050/100 aka 190/365

DREAMS AND DAYS
Word Count: 466

There is a little boy who goes to sleep scared every night. He has heard that dreams can become real. He is afraid that the monsters in his dreams, the one that flies with black bat wings the span of his house, and the one that’s faster than a cheetah but looks like a dinosaur and has teeth the length of the little boy himself, will someday find him in his bedroom even though his mother makes him keep the door closed now.

The monsters change according to what stories his mother tells him as he settles into bed. She smells like apricots and her voice is like nectar blanketing over him. She doesn’t read from books, she makes them up herself. She doesn’t tell him stories about evil beings and scary things; she tells him stories of pebbled brooks and fields of waving grass and treasures hiding in the places no one looks to find them.
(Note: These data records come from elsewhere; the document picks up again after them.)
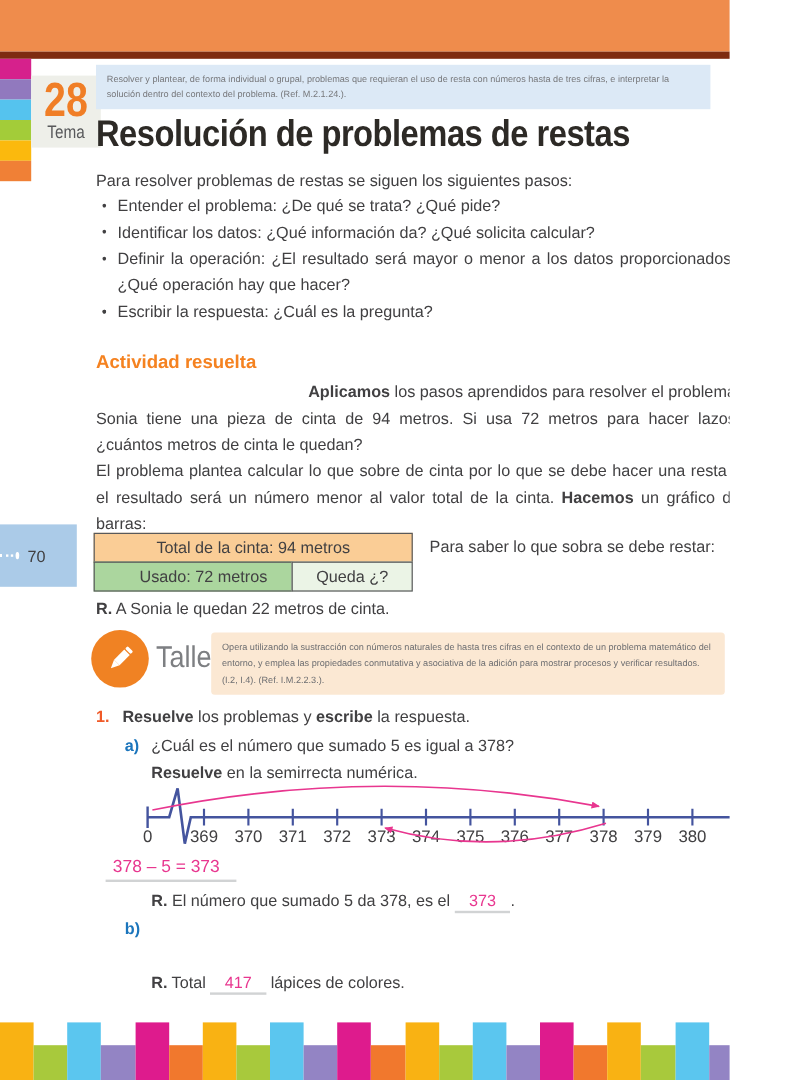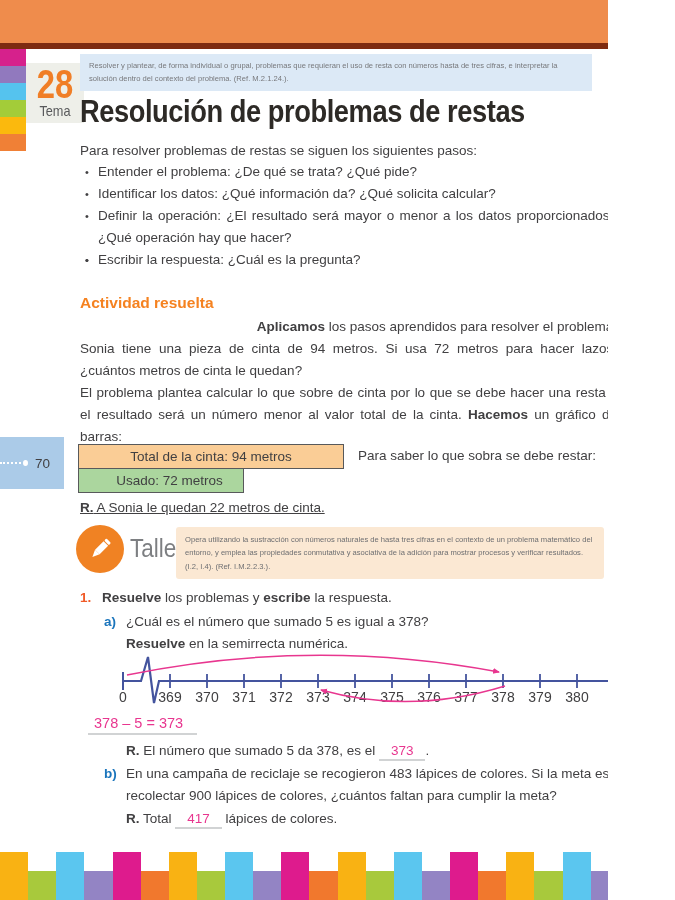"70" .pbadge { padding-right: 14px -> 26px }
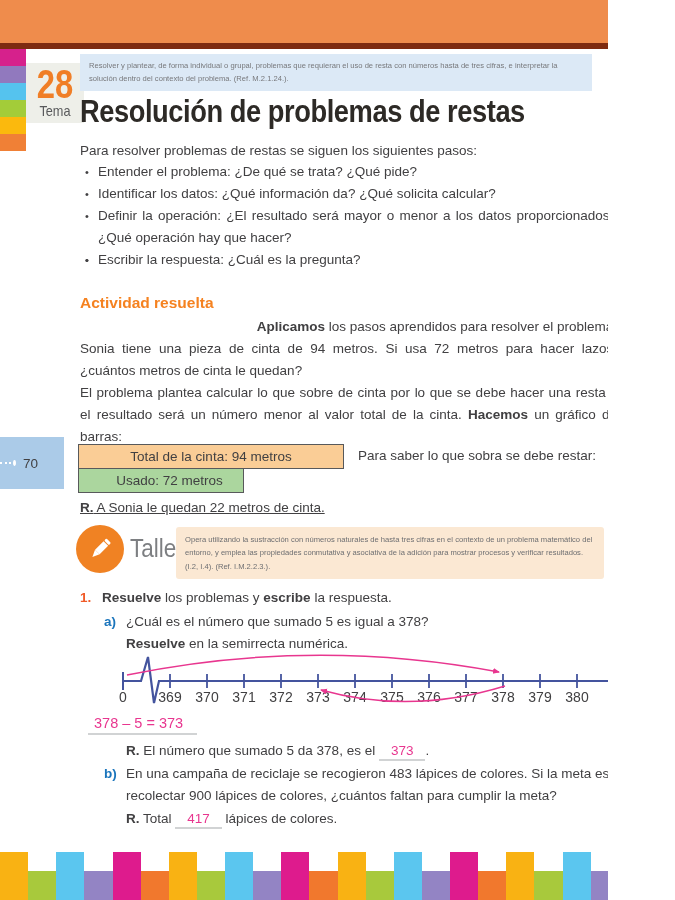"Queda ¿?" div.tcell { html: none -> <div>Queda ¿?</div> }
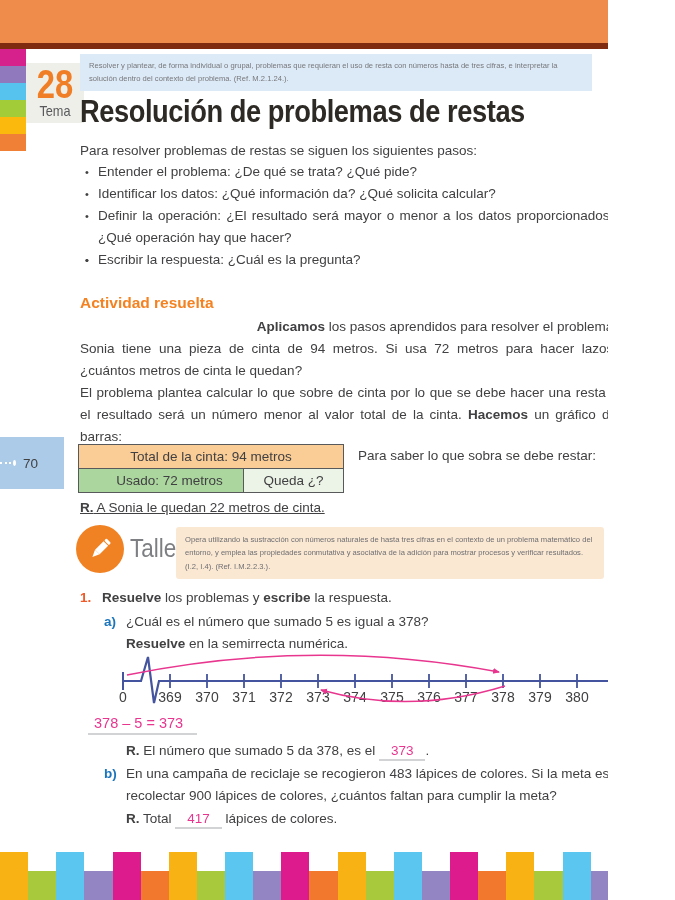"R. A Sonia le quedan" div.abs { text-decoration: underline -> none }
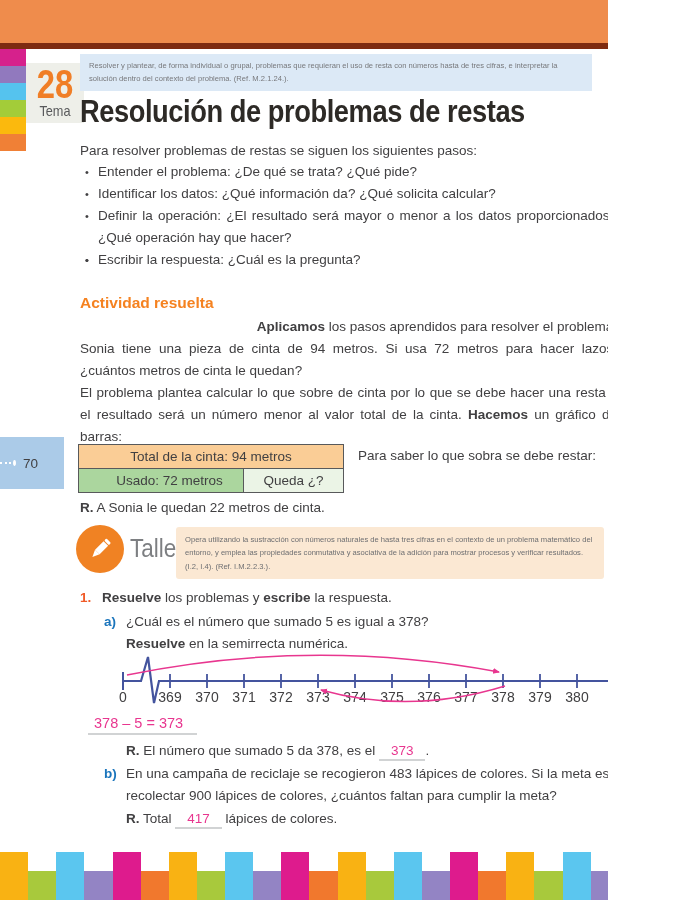"En una campaña de reciclaje" span { html: <span>En una campaña de reciclaje se recogieron 483 lápices de colores. Si la meta es recolectar 900 lápices de colores, ¿cuántos faltan para cumplir la meta?</span> -> none }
She is soft and warm and he thinks she is beautiful. She doesn’t know that he sees monsters in between her words.

If he were older, maybe by just a year or two–he’s only six–he might have realized the monsters started coming when his daddy went away. At first he even thought it was his dad come home, a silhouette tall and dark within the slit of light back when his mother left his bedroom door open just that little bit. He remembered calling out, “Daddy!” but the door would close and whatever had been there would blend into the night-black room.

After a while, the monsters changed in shape and form. He heard their booming voices through the walls. That’s what usually woke him up and if he cried out, the dreams he’d dragged into awakening would stop making noise and go away.

The little boy accepted fear of sleeping and then the fear of waking and finding all his dreams still there. He worried less and less about it as his world got bigger every day. So much to see, so much to dream about–good things that kept the monsters away. Soon he didn’t even think about them anymore.

Then one day his mother introduced him to a man with gleaming teeth and a pot belly that overhung his pants and with his skinny legs he appeared to be a bird. The man reached out and took the boy’s hand and shook it and said how he had always wanted a son. The man’s hand was cold and hard. His eyes were dark and piggy. The boy pulled his hand away, wanting desperately to speak, to say something that would make this newest monster go back into the dreams, disappear back into the darkness where the boy was sure he’d come from.